**Given data**.
=== Section Start ===

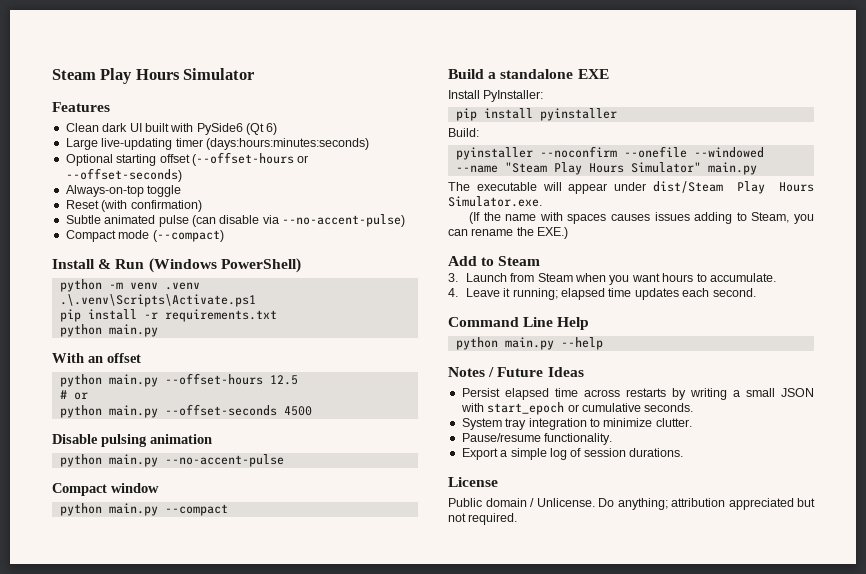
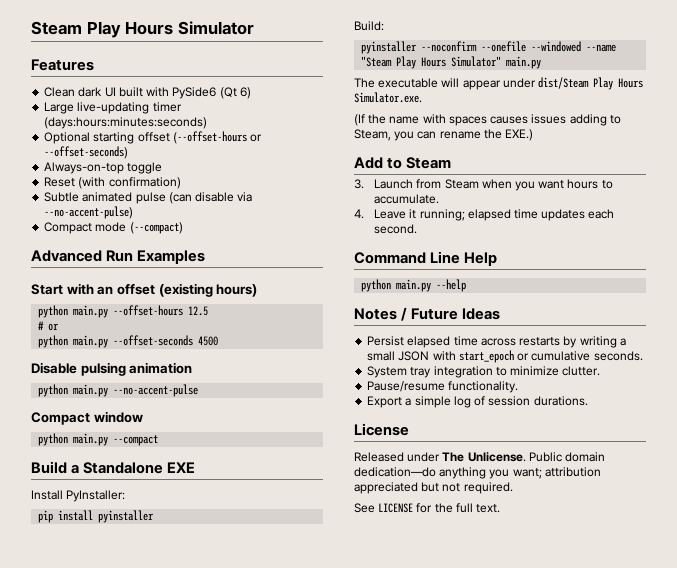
- Install & Run (Windows PowerShell)
- python -m venv .venv
- .\.venv\Scripts\Activate.ps1
- pip install -r requirements.txt
- python main.py
- With an offset
+ Advanced Run Examples
+ Start with an offset (existing hours)
- Build a standalone EXE
+ Build a Standalone EXE
- Public domain / Unlicense. Do anything; attribution appreciated but not required.
+ Released under The Unlicense. Public domain dedication—do anything you want; attribution appreciated but not required.
+ See LICENSE for the full text.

=== Section End ===

**Directions for this task**. Take the line holding "- With an offset" and the lines after it through the end of the entries. Retype them exactly and add nothing.

**Result of this task**.
- With an offset
+ Advanced Run Examples
+ Start with an offset (existing hours)
- Build a standalone EXE
+ Build a Standalone EXE
- Public domain / Unlicense. Do anything; attribution appreciated but not required.
+ Released under The Unlicense. Public domain dedication—do anything you want; attribution appreciated but not required.
+ See LICENSE for the full text.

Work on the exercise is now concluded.